Auto-WEKA is another open source project for automated machine learning. First released in 2013, Auto-WEKA is a collaborative project driven by four researchers at the University of British Columbia and Freiburg University. In its current release, Auto-WEKA supports classification problems only. The software selects a learning algorithm from 39 available algorithms, including 2 ensemble methods, 10 meta-methods and 27 base classifiers. Since each classifier has many possible parameter settings, the search space is very large; the developers use Bayesian optimization to solve this problem.

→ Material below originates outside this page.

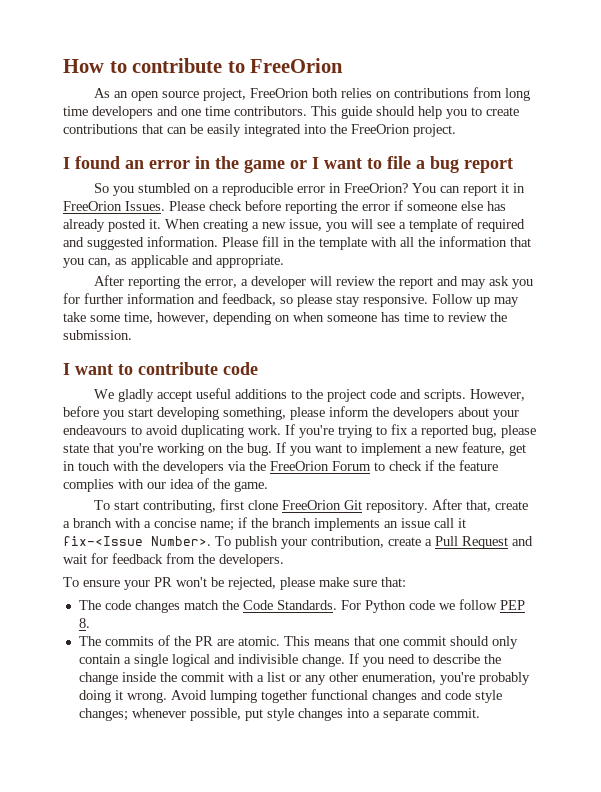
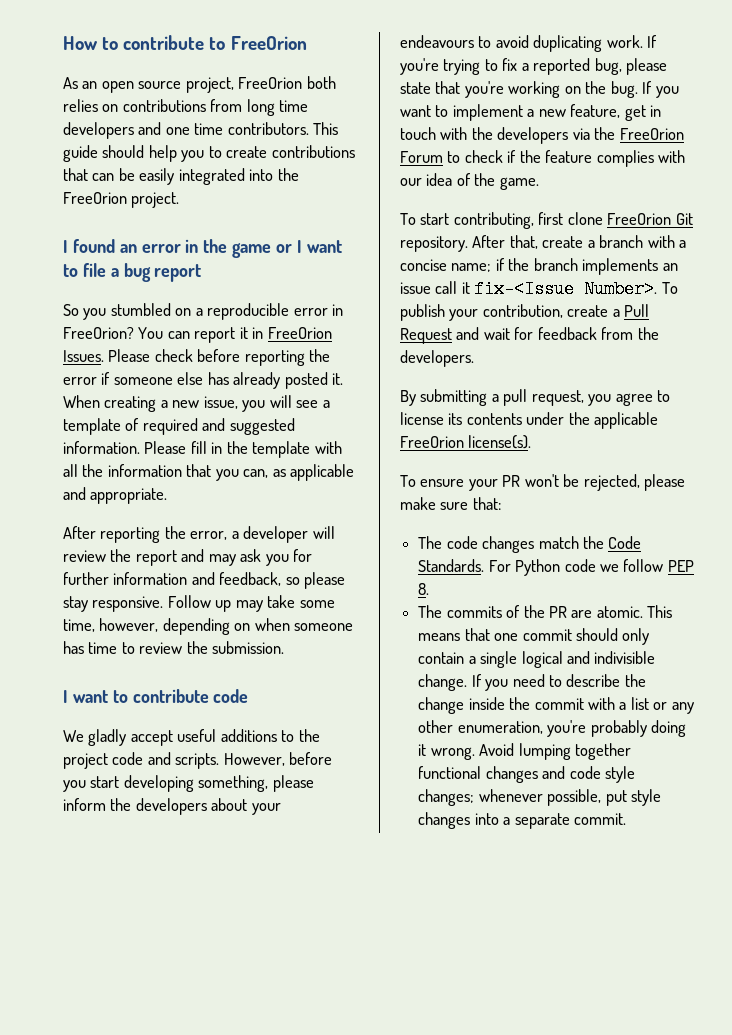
(284, 560) none -> [400,389,671,406] [400,412,659,429] [400,435,532,449] // By submitting a pull request, you agree to license its contents under the applicable FreeOrion license(s).

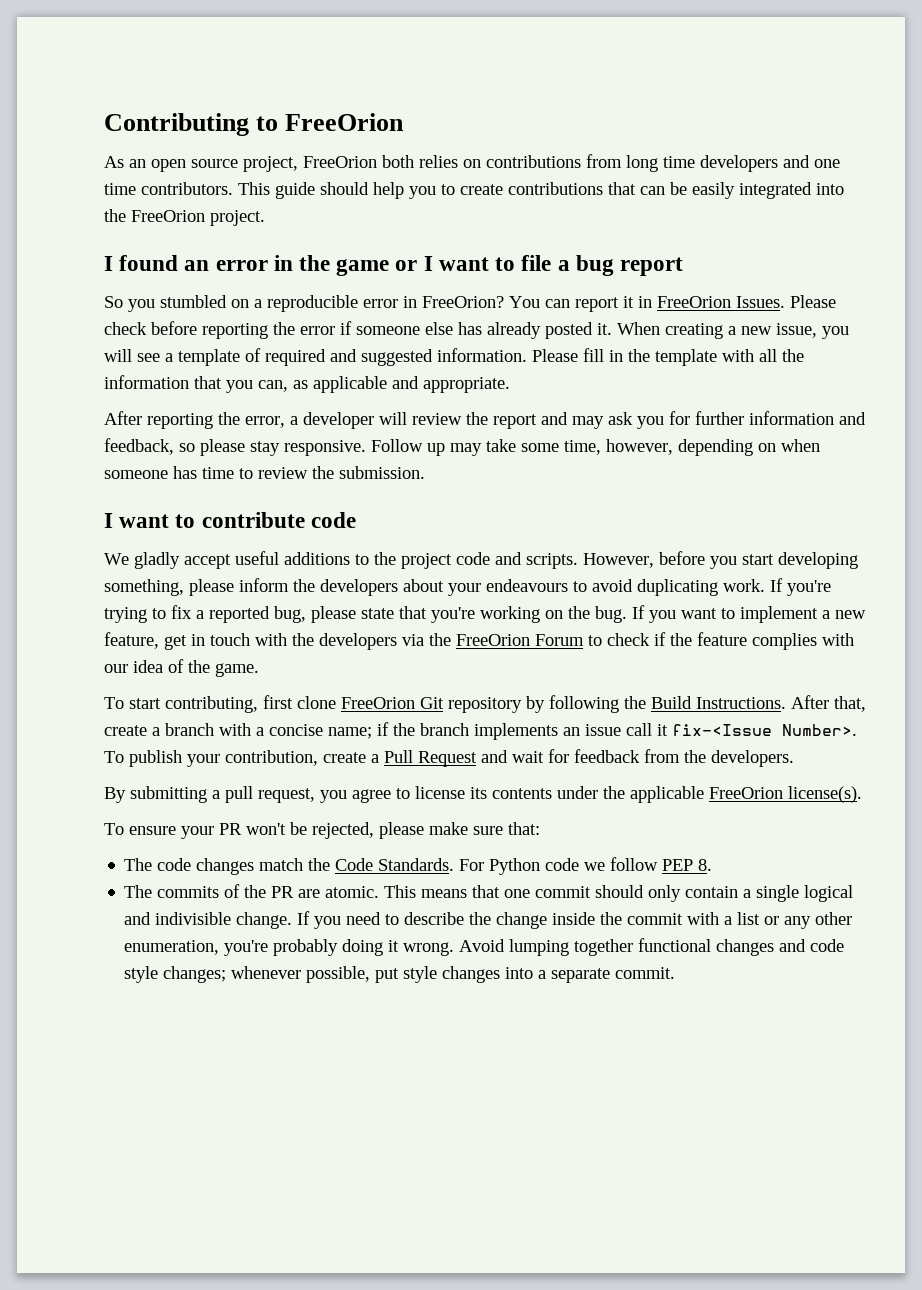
[63,35,205,50] How to contribute -> [104,113,249,136] Contributing
[400,236,468,252] repository. -> [448,695,786,713] repository by following the Build Instructions.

Challenges in Machine Learning (CHALEARN) is a tax-exempt organization supported by the National Science Foundation and commercial sponsors. CHALEARN organizes the annual AutoML challenge, which seeks to build software that automates machine learning for regression and classification. The most recent conference, held in Lille, France in July, 2015, included presentations featuring recent developments in automated machine learning, plus a hackathon.
As automated machine learning matures, there is also a shift in how we describe the capability. Where early commercial products like MarketSwitch and KXEN claimed to eliminate the need for experts, we now think of automated machine learning systems as productivity tools, as instruments to make experts more efficient and effective. Robotic surgery, for example, does not eliminate the need for cardiologists; it enables cardiologists to focus more effort on diagnosis and patient care. In a similar fashion, automated machine learning does not eliminate the expert analyst; it helps the expert analyst focus effort on understanding the business problem and explaining results, the true value drivers for advanced analytics.